Siria es hoy el caso más emblemático: más de 12 millones de desplazados desde 2011, con ciudades arrasadas y generaciones de niños sin educación. En Yemen, la guerra civil ha provocado una catástrofe humanitaria sin precedentes, mientras que en Sudán, el conflicto étnico-militar ha dejado ya miles de muertos en el más absoluto silencio mediático.

La guerra entre Israel e Irán, iniciada recientemente, ha mostrado cómo los enfrentamientos entre gobiernos terminan por arrasar ciudades, campos y vidas que nada tienen que ver con la geopolítica. Niños sin escuelas, mujeres sin refugio, hombres sin patria.

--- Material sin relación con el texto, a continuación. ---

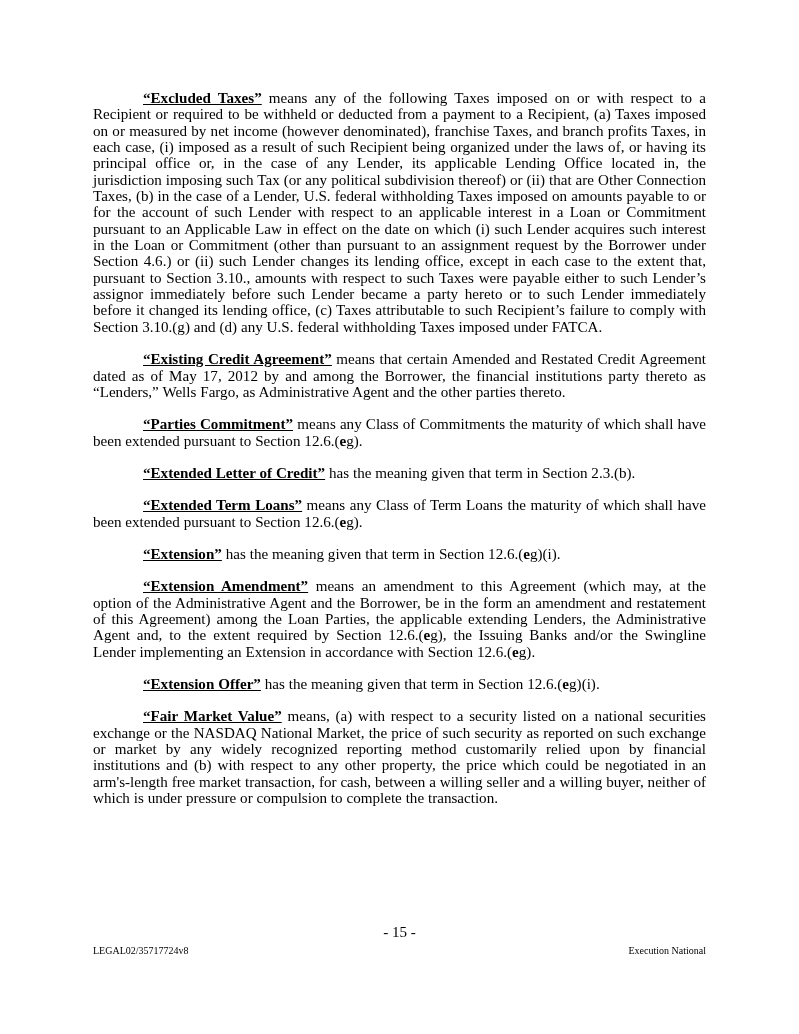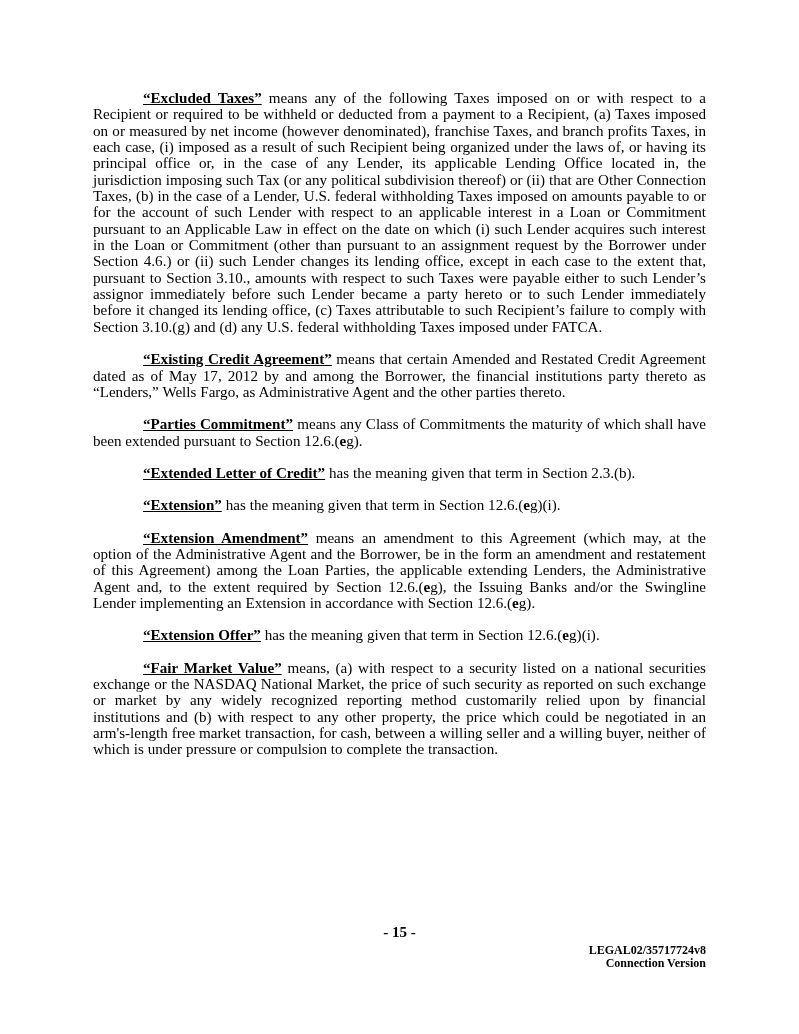--- a/index.html
+++ b/index.html
@@ -88,6 +88,7 @@
       <p class="para"><span class="term">“Existing Credit Agreement”</span><span> means that certain Amended and Restated Credit Agreement dated as of May 17, 2012 by and among the Borrower, the financial institutions party thereto as “Lenders,” Wells Fargo, as Administrative Agent and the other parties thereto.</span></p>
       <p class="para"><span class="term">“Parties Commitment”</span><span> means any Class of Commitments the maturity of which shall have been extended pursuant to Section 12.6.(</span><span class="ins">e</span><span>g).</span></p>
       <p class="para"><span class="term">“Extended Letter of Credit”</span><span> has the meaning given that term in Section 2.3.(b).</span></p>
+      <p class="para"><span class="term">“Extended Term Loans”</span><span> means any Class of Term Loans the maturity of which shall have been extended pursuant to Section 12.6.(</span><span class="ins">e</span><span>g).</span></p>
       <p class="para"><span class="term">“Extension”</span><span> has the meaning given that term in Section 12.6.(</span><span class="ins">e</span><span>g)(i).</span></p>
       <p class="para"><span class="term">“Extension Amendment”</span><span> means an amendment to this Agreement (which may, at the option of the Administrative Agent and the Borrower, be in the form an amendment and restatement of this Agreement) among the Loan Parties, the applicable extending Lenders, the Administrative Agent and, to the extent required by Section 12.6.(</span><span class="ins">e</span><span>g), the Issuing Banks and/or the Swingline Lender implementing an Extension in accordance with Section 12.6.(</span><span class="ins">e</span><span>g).</span></p>
       <p class="para"><span class="term">“Extension Offer”</span><span> has the meaning given that term in Section 12.6.(</span><span class="ins">e</span><span>g)(i).</span></p>

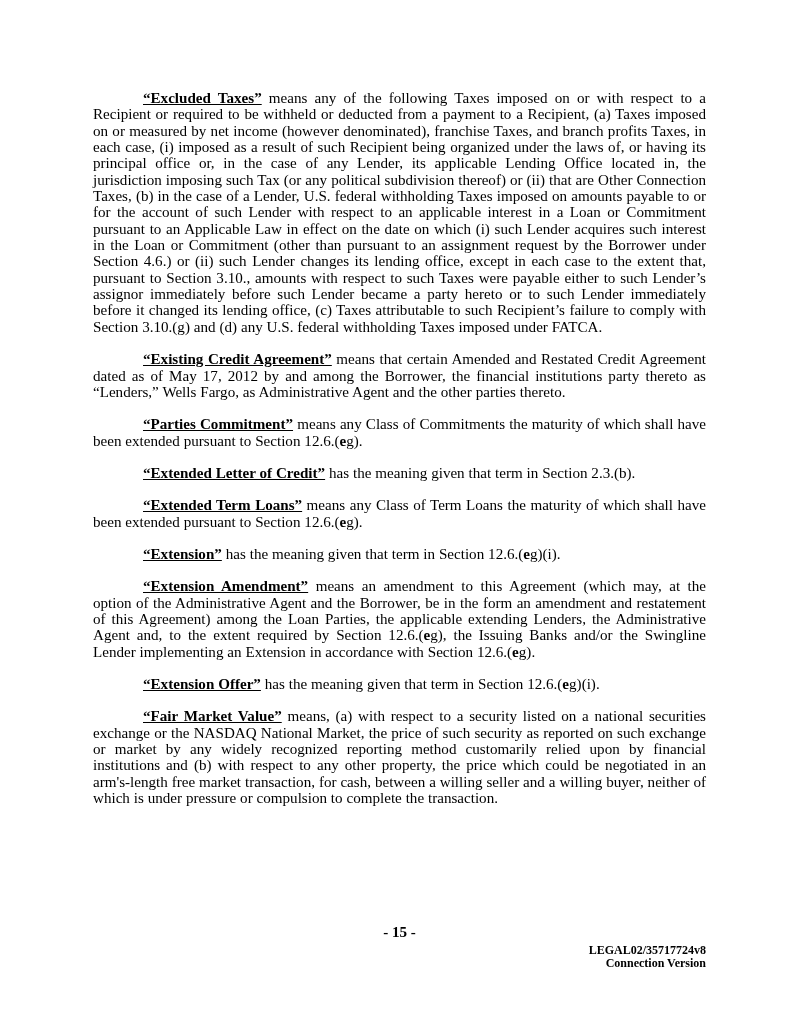--- a/index.html
+++ b/index.html
@@ -51,7 +51,6 @@
     right: 93px;
     bottom: 0;
     height: 110px;
-    font-weight: bold;
   }
   .page-number {
     position: absolute;

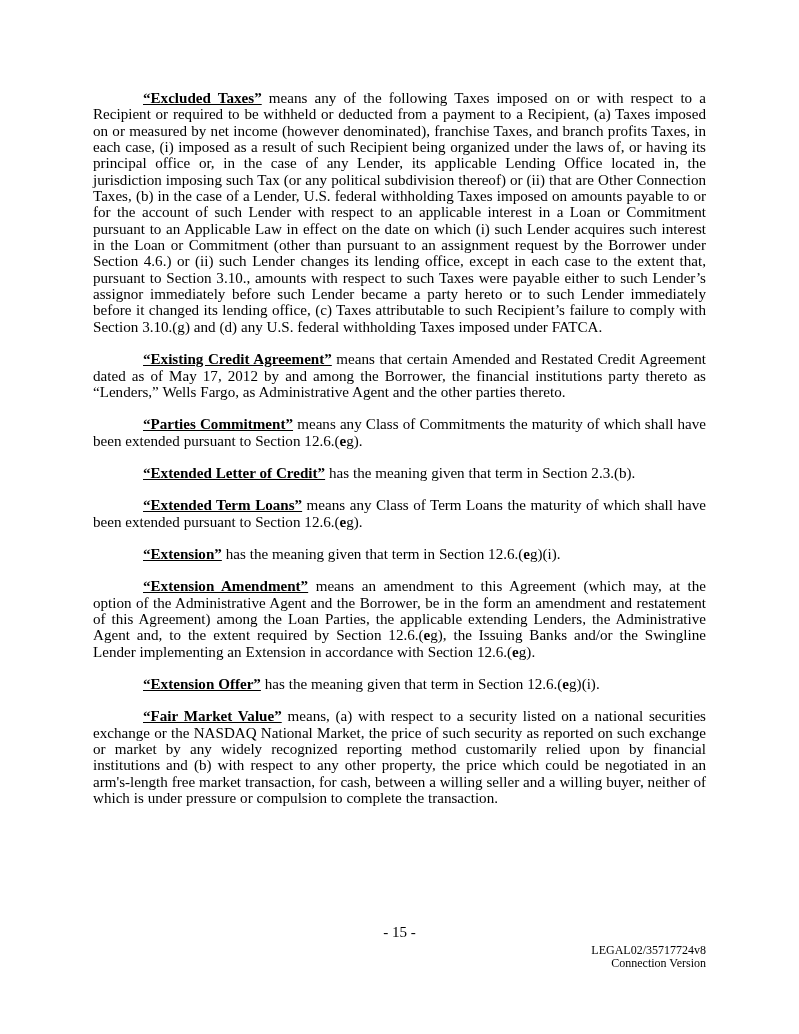--- a/index.html
+++ b/index.html
@@ -68,10 +68,9 @@
     right: 0;
     display: flex;
     justify-content: space-between;
-    align-items: flex-end;
-    font-size: 12px;
+    align-items: flex-start;
+    font-size: 10px;
     line-height: 13px;
-    flex-direction: column;
   }
   .footer-left, .footer-right {
     white-space: nowrap;

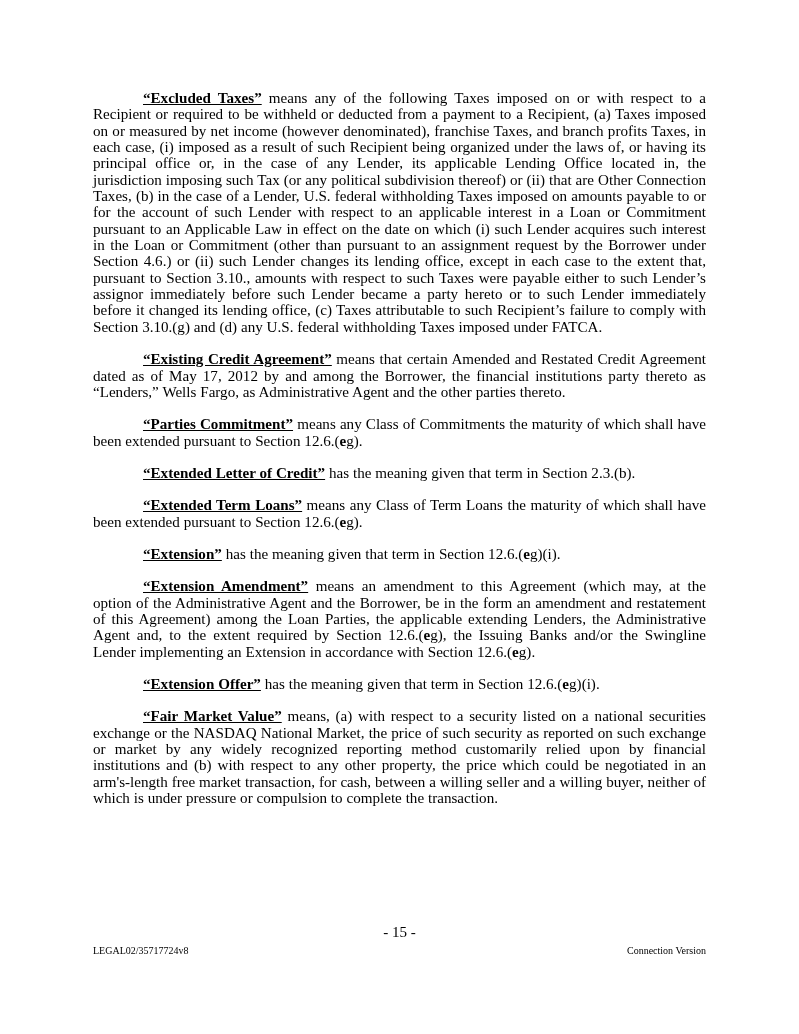--- a/index.html
+++ b/index.html
@@ -97,7 +97,7 @@
     <div class="page-number">- 15 -</div>
     <div class="footer-row">
       <div class="footer-left">LEGAL02/35717724v8</div>
-      <div class="footer-right">Connection Version</div>
+      <div class="footer-right">Execution National</div>
     </div>
   </div>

V. La impunidad del poder: cuando las bombas no caen sobre los responsables

¿Por qué los pueblos débiles son siempre los que más sufren? Porque no tienen capacidad de defensa, ni estructuras de protección. Porque los líderes que deciden las guerras no se enfrentan al fuego, sino que mandan desde escritorios. Porque los intereses económicos, geopolíticos y militares se imponen sobre la humanidad más básica.

Las guerras, además, suelen ejecutarse con una clara dimensión de castigo colectivo. No se busca vencer a un ejército rival: se busca doblegar al pueblo enemigo, romper su espíritu, destruir su entorno. Así lo hicieron Estados Unidos en Vietnam, Rusia en Chechenia, y hoy tantos otros en Ucrania, Gaza, Sudán o Myanmar.


VI. ¿Hay otra salida? Ética, memoria y responsabilidad global

La comunidad internacional ha avanzado en la codificación de los crímenes de guerra, y la Corte Penal Internacional existe como una esperanza de justicia. Sin embargo, las grandes potencias nunca están entre los acusados. La selectividad en la condena demuestra que el poder aún escapa a la ley.

Por eso, la memoria y la denuncia siguen siendo armas esenciales. La literatura, el periodismo y los organismos de derechos humanos tienen la tarea histórica de contar lo que los misiles intentan callar: que las guerras nunca son quirúrgicas, que no hay bombardeos limpios, y que la mayor parte de las víctimas no portaban armas.


Epílogo: el niño en la foto

Cada guerra tiene una imagen que la resume: el niño sirio ahogado en la costa turca, el niño vietnamita huyendo desnudo del napalm, la niña palestina cubierta de polvo entre ruinas, el soldado africano de 10 años con un rifle más grande que su cuerpo. Son las fotos que nos devuelven la verdad: que la guerra nunca es un acto de gloria, sino una tragedia de los que no la eligen.

Y si la humanidad quiere aún escribir una historia diferente, deberá empezar por comprender que mientras los pueblos más débiles sigan siendo los que más sufren, las guerras no habrán terminado, aunque los cañones callen.